L'unification européenne, faite par et pour les capitalistes, n'assure cependant que ce qui les intéresse: la liberté de placer leurs capitaux où et quand ils veulent, la liberté de vendre et d'acheter des marchandises, des entreprises et des hommes. Elle n'assure en revanche même pas un salaire minimum correct à l'échelle de l'Europe, pas plus qu'elle n'assure une harmonisation de la législation sociale par le haut. Elle n'assure pas les libertés élémentaires. Dans certains pays de l'Union par exemple, le divorce est interdit, dans d'autres il est interdit aux femmes d'accéder à l'IVG. Les trusts d'Europe occidentale n'ont même pas eu besoin de l'intégration de pays de l'Est dans l'Union européenne pour y investir librement en mettant la main sur des secteurs entiers de leur économie. La simple liberté de circulation n'est, en revanche, pas complètement accordée à leurs citoyens.

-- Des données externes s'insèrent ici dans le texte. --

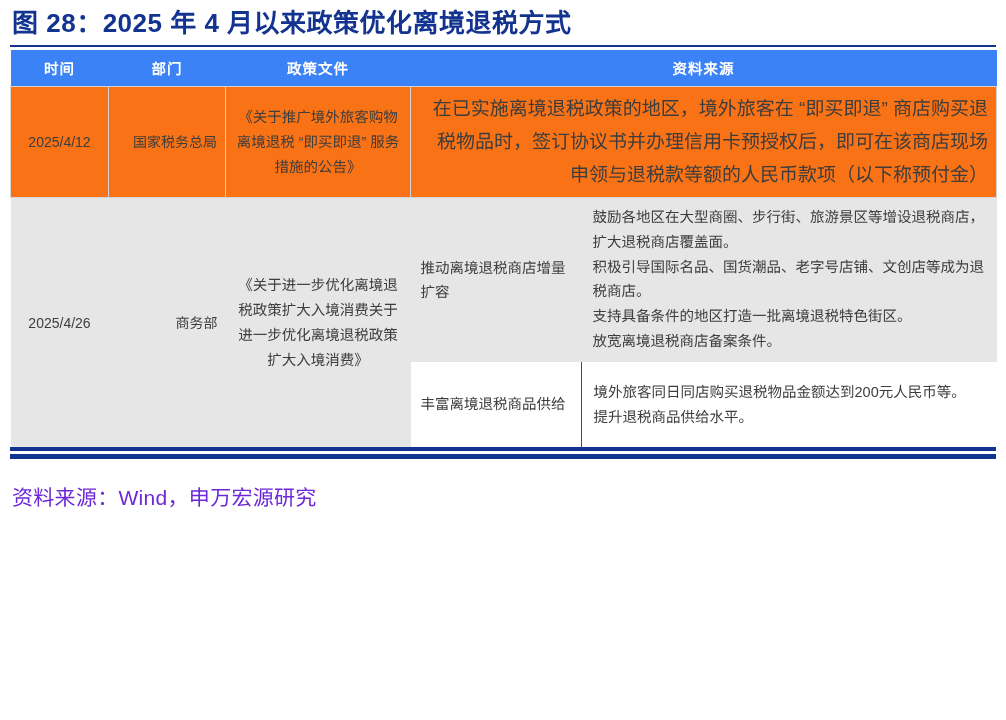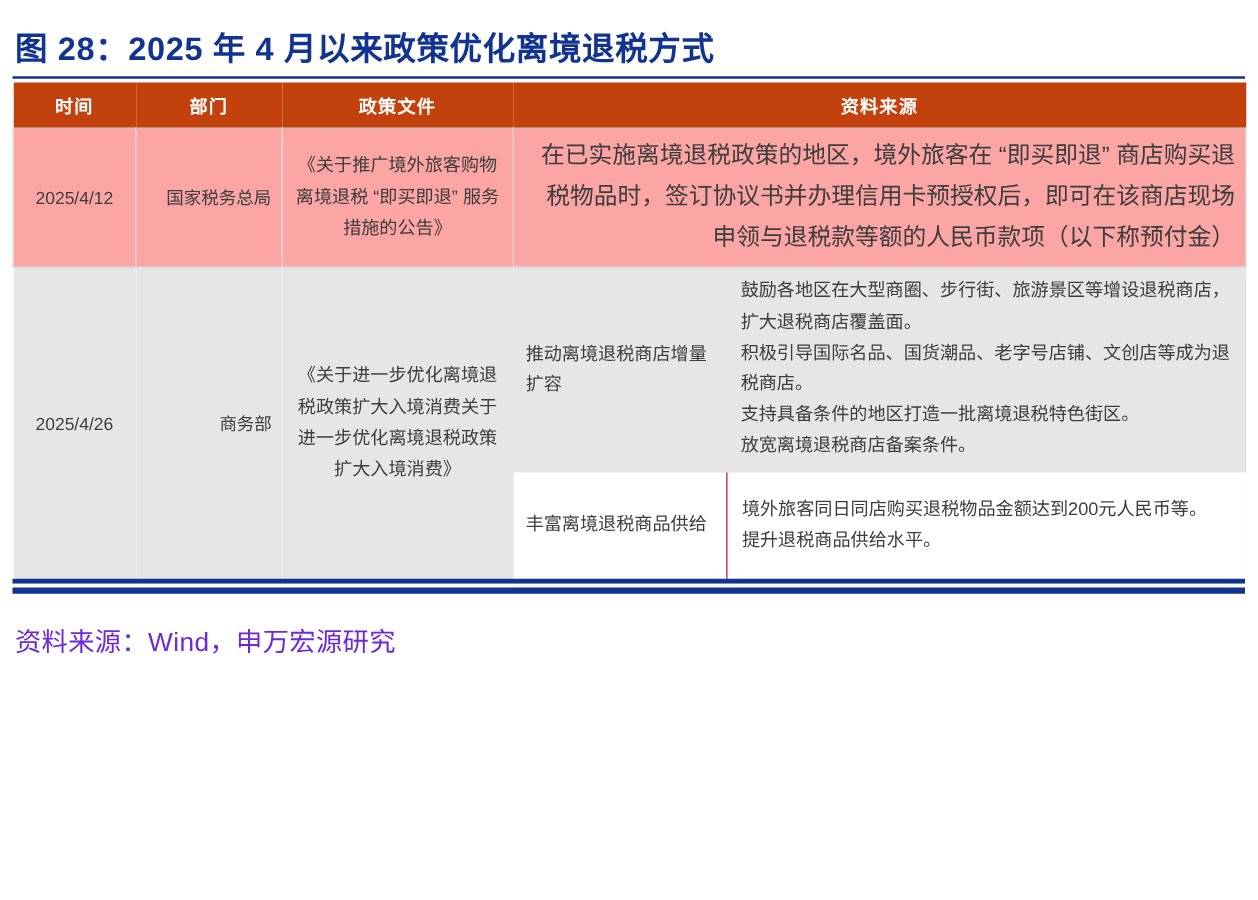--- a/index.html
+++ b/index.html
@@ -21,7 +21,7 @@
     width: 1006px;
     height: 720px;
     box-sizing: border-box;
-    padding: 16px 10px;
+    padding: 0 10px;
   }
 
   

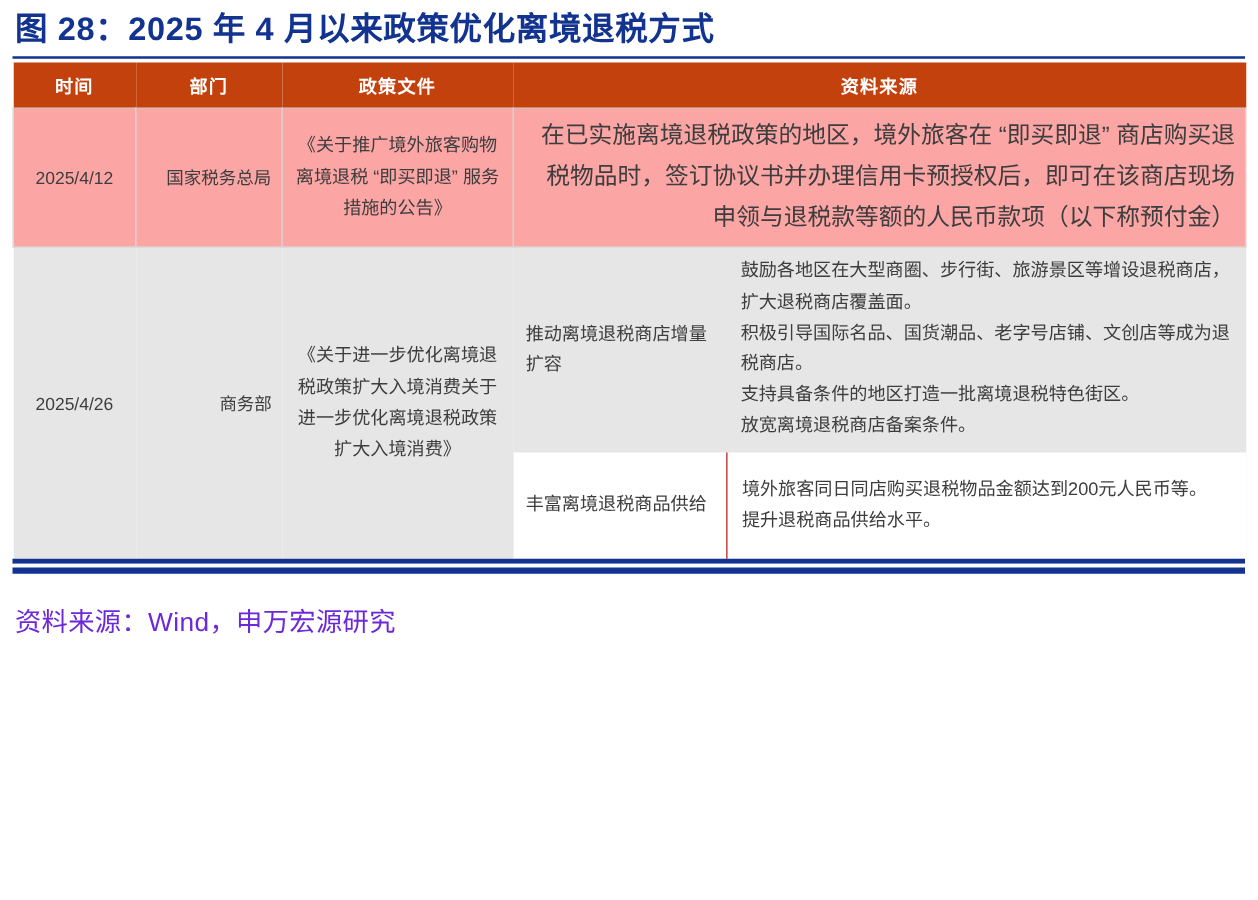--- a/index.html
+++ b/index.html
@@ -60,7 +60,7 @@
   table.policy-table col.c-content { width: 586px; }
 
   thead th {
-    background: #c2410c;
+    background: #3b82f6;
     color: #ffffff;
     font-size: 14.5px;
     font-weight: bold;

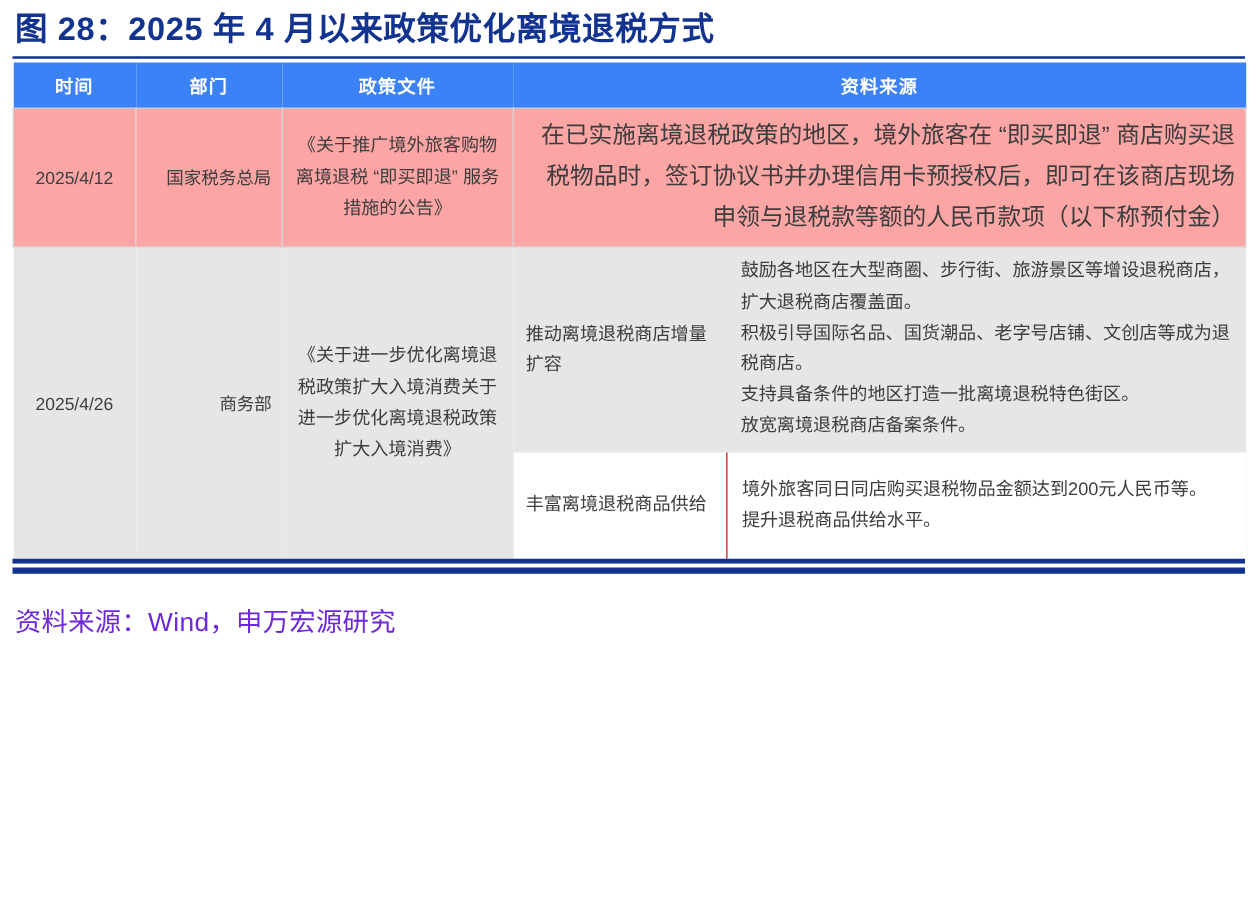--- a/index.html
+++ b/index.html
@@ -77,7 +77,7 @@
     line-height: 1.62;
   }
 
-  .row-white > td { background: #fca5a5; }
+  .row-white > td { background: #f97316; }
 
   
   .cell-time    { text-align: center; font-size: 14px; color: #3d3d3d; }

Les travailleurs n'ont rien à attendre de l'Union européenne, ni de son élargissement. Mais, contrairement à ce que prétendent les nationalistes de tous bords, ils n'en ont rien à redouter non plus. Les coups qui sont portés aux travailleurs ne le sont pas par l'Europe mais par leurs propres grands patrons et par leurs propres États qui les représentent. Ce n'est pas l'élargissement de l'Europe qui est responsable des délocalisations et des licenciements collectifs, mais les patrons qui y procèdent. Ce n'est pas l'Europe unie qui est à combattre, mais le grand patronat.
Le mieux que l'on puisse souhaiter de l'Union européenne, c'est qu'elle facilite même un tant soit peu les liens entre les classes ouvrières des différents pays et que, de ces liens, surgisse la conscience que, par-delà les frontières, les travailleurs constituent une seule et même classe ouvrière.
Et le 1er mai, début d'une Europe élargie, pourrait alors retrouver son sens véritable, celui de la Journée internationale des travailleurs.